▸ **Your instructions**: Word for word, copy every line of the data.

Records from a dataset
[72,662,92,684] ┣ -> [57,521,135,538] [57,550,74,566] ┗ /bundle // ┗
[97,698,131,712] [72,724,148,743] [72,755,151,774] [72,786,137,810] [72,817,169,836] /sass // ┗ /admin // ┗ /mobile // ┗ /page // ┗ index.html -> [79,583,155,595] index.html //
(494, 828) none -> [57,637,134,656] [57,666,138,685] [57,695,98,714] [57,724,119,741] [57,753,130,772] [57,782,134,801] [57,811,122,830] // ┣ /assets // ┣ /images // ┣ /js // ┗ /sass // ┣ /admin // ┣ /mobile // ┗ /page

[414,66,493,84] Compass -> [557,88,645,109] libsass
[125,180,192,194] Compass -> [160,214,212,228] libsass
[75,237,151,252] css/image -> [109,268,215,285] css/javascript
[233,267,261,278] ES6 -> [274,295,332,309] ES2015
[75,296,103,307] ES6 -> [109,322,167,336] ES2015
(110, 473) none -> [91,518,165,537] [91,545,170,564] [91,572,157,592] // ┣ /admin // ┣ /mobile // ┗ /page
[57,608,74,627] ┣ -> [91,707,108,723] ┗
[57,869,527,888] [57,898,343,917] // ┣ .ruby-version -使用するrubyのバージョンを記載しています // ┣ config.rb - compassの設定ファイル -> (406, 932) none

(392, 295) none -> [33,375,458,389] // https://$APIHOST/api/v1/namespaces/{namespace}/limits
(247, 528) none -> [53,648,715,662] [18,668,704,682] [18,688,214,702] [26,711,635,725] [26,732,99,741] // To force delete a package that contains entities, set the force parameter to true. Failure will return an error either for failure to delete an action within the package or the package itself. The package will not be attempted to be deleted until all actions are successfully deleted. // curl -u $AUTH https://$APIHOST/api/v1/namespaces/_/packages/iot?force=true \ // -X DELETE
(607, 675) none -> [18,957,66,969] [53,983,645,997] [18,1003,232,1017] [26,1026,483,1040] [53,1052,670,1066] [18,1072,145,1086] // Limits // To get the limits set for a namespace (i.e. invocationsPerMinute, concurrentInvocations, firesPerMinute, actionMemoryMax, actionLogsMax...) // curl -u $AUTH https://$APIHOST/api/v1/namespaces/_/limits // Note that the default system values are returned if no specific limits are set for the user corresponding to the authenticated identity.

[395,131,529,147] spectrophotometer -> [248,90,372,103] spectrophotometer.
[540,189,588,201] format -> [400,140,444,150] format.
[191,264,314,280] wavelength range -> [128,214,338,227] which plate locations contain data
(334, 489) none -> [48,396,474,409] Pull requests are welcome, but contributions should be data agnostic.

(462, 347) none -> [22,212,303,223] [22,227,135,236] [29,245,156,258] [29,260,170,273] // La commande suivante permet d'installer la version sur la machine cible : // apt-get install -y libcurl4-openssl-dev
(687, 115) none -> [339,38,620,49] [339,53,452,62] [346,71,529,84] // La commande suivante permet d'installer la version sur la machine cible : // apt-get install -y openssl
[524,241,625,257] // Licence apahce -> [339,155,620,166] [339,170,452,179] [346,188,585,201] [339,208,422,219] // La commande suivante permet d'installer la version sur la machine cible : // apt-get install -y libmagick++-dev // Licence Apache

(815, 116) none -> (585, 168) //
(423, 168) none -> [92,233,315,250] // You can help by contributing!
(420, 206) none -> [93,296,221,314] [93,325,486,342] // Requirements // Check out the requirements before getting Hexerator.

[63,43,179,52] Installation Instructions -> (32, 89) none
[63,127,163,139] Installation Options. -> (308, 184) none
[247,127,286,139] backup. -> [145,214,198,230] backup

▸ **Task result**:
[72,662,92,684] ┣ -> [57,521,135,538] [57,550,74,566] ┗ /bundle // ┗
[97,698,131,712] [72,724,148,743] [72,755,151,774] [72,786,137,810] [72,817,169,836] /sass // ┗ /admin // ┗ /mobile // ┗ /page // ┗ index.html -> [79,583,155,595] index.html //
(494, 828) none -> [57,637,134,656] [57,666,138,685] [57,695,98,714] [57,724,119,741] [57,753,130,772] [57,782,134,801] [57,811,122,830] // ┣ /assets // ┣ /images // ┣ /js // ┗ /sass // ┣ /admin // ┣ /mobile // ┗ /page

[414,66,493,84] Compass -> [557,88,645,109] libsass
[125,180,192,194] Compass -> [160,214,212,228] libsass
[75,237,151,252] css/image -> [109,268,215,285] css/javascript
[233,267,261,278] ES6 -> [274,295,332,309] ES2015
[75,296,103,307] ES6 -> [109,322,167,336] ES2015
(110, 473) none -> [91,518,165,537] [91,545,170,564] [91,572,157,592] // ┣ /admin // ┣ /mobile // ┗ /page
[57,608,74,627] ┣ -> [91,707,108,723] ┗
[57,869,527,888] [57,898,343,917] // ┣ .ruby-version -使用するrubyのバージョンを記載しています // ┣ config.rb - compassの設定ファイル -> (406, 932) none

(392, 295) none -> [33,375,458,389] // https://$APIHOST/api/v1/namespaces/{namespace}/limits
(247, 528) none -> [53,648,715,662] [18,668,704,682] [18,688,214,702] [26,711,635,725] [26,732,99,741] // To force delete a package that contains entities, set the force parameter to true. Failure will return an error either for failure to delete an action within the package or the package itself. The package will not be attempted to be deleted until all actions are successfully deleted. // curl -u $AUTH https://$APIHOST/api/v1/namespaces/_/packages/iot?force=true \ // -X DELETE
(607, 675) none -> [18,957,66,969] [53,983,645,997] [18,1003,232,1017] [26,1026,483,1040] [53,1052,670,1066] [18,1072,145,1086] // Limits // To get the limits set for a namespace (i.e. invocationsPerMinute, concurrentInvocations, firesPerMinute, actionMemoryMax, actionLogsMax...) // curl -u $AUTH https://$APIHOST/api/v1/namespaces/_/limits // Note that the default system values are returned if no specific limits are set for the user corresponding to the authenticated identity.

[395,131,529,147] spectrophotometer -> [248,90,372,103] spectrophotometer.
[540,189,588,201] format -> [400,140,444,150] format.
[191,264,314,280] wavelength range -> [128,214,338,227] which plate locations contain data
(334, 489) none -> [48,396,474,409] Pull requests are welcome, but contributions should be data agnostic.

(462, 347) none -> [22,212,303,223] [22,227,135,236] [29,245,156,258] [29,260,170,273] // La commande suivante permet d'installer la version sur la machine cible : // apt-get install -y libcurl4-openssl-dev
(687, 115) none -> [339,38,620,49] [339,53,452,62] [346,71,529,84] // La commande suivante permet d'installer la version sur la machine cible : // apt-get install -y openssl
[524,241,625,257] // Licence apahce -> [339,155,620,166] [339,170,452,179] [346,188,585,201] [339,208,422,219] // La commande suivante permet d'installer la version sur la machine cible : // apt-get install -y libmagick++-dev // Licence Apache

(815, 116) none -> (585, 168) //
(423, 168) none -> [92,233,315,250] // You can help by contributing!
(420, 206) none -> [93,296,221,314] [93,325,486,342] // Requirements // Check out the requirements before getting Hexerator.

[63,43,179,52] Installation Instructions -> (32, 89) none
[63,127,163,139] Installation Options. -> (308, 184) none
[247,127,286,139] backup. -> [145,214,198,230] backup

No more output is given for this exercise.